Une fois seuls, le conducteur se tourna à nouveau vers moi afin de m'étudier longuement. Finalement, il prit ce qui me sembla être un paquet de cigarettes et descendit du véhicule sans un mot.

Bien consciente que ce sera sans doute ma seule chance de m'en tirer, je profitai de cette soudaine tranquillité en cherchant un moyen de scier la corde qui me rongeais les poignets. Après avoir méticuleusement parcouru l'habitacle du véhicule, mes yeux tombèrent sur un petit défaut de la carrosserie. Me traînant comme je le pus dans sa direction, je remarquai petit à petit que ce « défaut » était en fait un impact de balle. Rassurant... Était-ce trop demandé d'espérer ne pas ressembler à une passoire à la fin de ce merveilleux road-trip ?

Visiblement tirée depuis l'extérieur, la balle avait déchiré l'acier formant alors une sorte de fleur aux pétales aiguisés. Je sélectionnai le morceau de carrosserie ayant l'air le plus tranchant et commençai à m'activer en silence. Chaque frottement était une torture et mes poignets se trouvèrent rapidement en sang. Pour sa part, la corde ne fut que partiellement usée tant elle était épaisse.
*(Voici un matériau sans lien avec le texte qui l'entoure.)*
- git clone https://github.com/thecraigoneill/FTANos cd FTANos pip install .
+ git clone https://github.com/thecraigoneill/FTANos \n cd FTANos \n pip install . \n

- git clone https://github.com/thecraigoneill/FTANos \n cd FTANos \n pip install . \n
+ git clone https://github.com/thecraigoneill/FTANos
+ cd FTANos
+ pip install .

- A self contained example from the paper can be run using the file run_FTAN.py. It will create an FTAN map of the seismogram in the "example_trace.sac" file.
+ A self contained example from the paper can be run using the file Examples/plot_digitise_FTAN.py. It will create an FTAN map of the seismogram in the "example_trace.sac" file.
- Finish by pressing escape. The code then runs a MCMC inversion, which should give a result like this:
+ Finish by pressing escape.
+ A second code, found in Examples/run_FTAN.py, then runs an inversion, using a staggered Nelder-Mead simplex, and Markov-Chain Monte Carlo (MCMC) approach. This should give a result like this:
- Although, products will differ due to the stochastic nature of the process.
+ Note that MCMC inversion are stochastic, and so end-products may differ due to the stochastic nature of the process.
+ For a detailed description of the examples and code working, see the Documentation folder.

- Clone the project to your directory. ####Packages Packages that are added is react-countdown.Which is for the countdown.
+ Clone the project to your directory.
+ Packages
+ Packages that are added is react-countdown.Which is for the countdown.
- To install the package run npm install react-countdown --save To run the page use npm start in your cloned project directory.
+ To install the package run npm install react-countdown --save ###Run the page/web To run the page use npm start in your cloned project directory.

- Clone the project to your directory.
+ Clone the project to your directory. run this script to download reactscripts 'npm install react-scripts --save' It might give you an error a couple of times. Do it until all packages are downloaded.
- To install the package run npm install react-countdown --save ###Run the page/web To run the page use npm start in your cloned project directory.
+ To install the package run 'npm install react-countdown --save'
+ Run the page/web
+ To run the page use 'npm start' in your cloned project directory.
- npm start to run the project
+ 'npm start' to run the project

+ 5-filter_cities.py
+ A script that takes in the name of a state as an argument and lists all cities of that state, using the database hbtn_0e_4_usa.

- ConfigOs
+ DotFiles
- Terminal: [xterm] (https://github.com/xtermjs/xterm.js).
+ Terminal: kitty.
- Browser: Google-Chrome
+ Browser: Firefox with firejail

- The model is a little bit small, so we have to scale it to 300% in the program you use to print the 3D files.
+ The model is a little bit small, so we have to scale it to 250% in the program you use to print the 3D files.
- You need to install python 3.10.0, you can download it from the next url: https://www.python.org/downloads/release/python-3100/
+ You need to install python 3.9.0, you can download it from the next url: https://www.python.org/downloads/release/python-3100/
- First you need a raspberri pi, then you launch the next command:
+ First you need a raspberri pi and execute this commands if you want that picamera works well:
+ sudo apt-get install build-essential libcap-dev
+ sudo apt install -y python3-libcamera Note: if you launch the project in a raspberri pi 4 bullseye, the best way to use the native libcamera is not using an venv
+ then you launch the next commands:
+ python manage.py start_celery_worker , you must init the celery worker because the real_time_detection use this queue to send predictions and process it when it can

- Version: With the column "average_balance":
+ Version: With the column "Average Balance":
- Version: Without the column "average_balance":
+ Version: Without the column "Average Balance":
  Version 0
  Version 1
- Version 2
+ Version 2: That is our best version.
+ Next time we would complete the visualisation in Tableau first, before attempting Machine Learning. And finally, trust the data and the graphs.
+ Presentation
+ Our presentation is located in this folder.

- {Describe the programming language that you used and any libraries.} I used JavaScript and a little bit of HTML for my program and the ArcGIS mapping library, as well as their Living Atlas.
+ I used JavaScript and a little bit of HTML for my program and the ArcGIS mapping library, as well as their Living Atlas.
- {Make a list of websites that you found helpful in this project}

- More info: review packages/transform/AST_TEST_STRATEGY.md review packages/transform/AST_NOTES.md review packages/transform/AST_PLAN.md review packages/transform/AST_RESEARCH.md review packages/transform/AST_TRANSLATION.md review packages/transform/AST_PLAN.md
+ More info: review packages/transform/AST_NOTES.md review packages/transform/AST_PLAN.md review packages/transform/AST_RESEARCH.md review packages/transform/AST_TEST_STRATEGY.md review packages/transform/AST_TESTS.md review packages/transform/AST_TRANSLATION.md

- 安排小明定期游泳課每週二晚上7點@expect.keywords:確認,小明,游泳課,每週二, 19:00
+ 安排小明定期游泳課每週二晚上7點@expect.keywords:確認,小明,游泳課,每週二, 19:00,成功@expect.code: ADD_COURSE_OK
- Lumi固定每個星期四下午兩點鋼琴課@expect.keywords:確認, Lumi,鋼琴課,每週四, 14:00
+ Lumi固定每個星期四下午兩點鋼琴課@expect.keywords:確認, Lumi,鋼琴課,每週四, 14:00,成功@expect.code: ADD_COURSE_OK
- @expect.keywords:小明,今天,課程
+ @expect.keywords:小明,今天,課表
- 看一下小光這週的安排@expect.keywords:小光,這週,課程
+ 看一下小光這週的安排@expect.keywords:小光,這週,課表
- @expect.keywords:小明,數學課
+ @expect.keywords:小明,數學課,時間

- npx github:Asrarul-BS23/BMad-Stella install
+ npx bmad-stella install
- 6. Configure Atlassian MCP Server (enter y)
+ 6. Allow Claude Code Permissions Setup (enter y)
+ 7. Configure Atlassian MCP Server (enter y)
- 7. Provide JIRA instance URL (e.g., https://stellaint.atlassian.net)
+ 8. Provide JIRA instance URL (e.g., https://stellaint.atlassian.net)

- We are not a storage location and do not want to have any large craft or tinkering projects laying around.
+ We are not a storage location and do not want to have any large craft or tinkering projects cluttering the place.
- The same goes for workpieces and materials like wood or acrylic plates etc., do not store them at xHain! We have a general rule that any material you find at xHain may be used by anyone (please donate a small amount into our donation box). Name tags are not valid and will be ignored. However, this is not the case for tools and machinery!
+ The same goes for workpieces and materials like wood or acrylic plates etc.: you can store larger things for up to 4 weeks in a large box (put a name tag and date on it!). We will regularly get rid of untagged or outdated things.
Lorsque la portière se rouvrit, deux minutes plus tard, j'étais déjà de retour à ma place. Le conducteur monta dans le véhicule avant de refermer la portière et de me rejoindre à l'arrière. J'étais tétanisée par l'idée qu'il découvre ma tentative d'évasion infructueuse. Heureusement pour moi, ce n'était pas ce qui semblait l'intéresser à l'heure actuelle.

- Je ne pense pas trop m'aventurer en prétendant que celui qui t'achètera fera une bonne affaire.

Il sembla me sourire alors qu'il s'approchait pour allumer une petite lumière au-dessus de ma tête.

Pour la première fois, je pus voire son visage. Contrairement à son collègue lui avait des cheveux châtains en désordre et un visage qui faisait sûrement tourner de nombreuses têtes. Entièrement vêtu de noir, son T-shirt mettait en valeur les innombrables tatouages qui lui recouvraient bras et cou.

Je ne peux nier qu'il m'aurait plu s'il n'avait pas été un sombre connard qui enlève des femmes pour le business de la Camorra.

Je remarquai aussi qu'il était un peu moins musclé que le chauve même si je ne doutais pas du fait qu'il pourrait facilement me maîtriser.

- C'est un plaisir de revoir tes beaux yeux mia bella, dit-il en me retirant le bâillon.

J'hésitai fortement entre le fait de lui mordre la main ou de lui cracher à la gueule mais un incident pareil risquerait certainement de ruiner mes chances de fuir... Ou en tout cas celles de fuir en un seul morceau. Il reprit.

- Je m'appelle Giovanni, quel est ton nom ?

- Je n'en ai rien à foutre de comment vous vous appelez et on sait tous les deux que c'est réciproque, dis-je, acerbe. Vous n'avez qu'à m'appeler « table basse » ou « crayon » puisque je vais être vendue de la même manière.

Il me toisa longuement comme pour me laisser le temps de retirer mes paroles. Eh bien il pouvait toujours attendre parce que même si j'avais regretté ce que je venais de dire, ma fierté démesurée m'aurait empêché de faire une telle chose. Il m'envoya alors une gifle monumentale. Ma joue irradiait et je n'eus aucun doute sur le fait que j'allais en garder une trace pendant un petit moment. Pour autant, je ne laisserai pas mes émotions me submerger. Il était hors de question de me montrer faible dans un moment pareil. Quand je redressai la tête, il me sourit presque amicalement et je ne pus m'empêcher de penser qu'il lui manquait une case. Putain, ce type était vraiment un fou furieux !

- Comment tu t'appelles, mia bella ?

Il me souffla à la figure son haleine puant la cigarette ce qui me permit de le reconnaître. C'était donc lui, celui qui avait ruiné toute mes chances de m'enfuir. J'avais désespérément envie de l'étrangler mais, avec les mains liées dans mon dos, il ne me restait plus que mes yeux pour pleurer.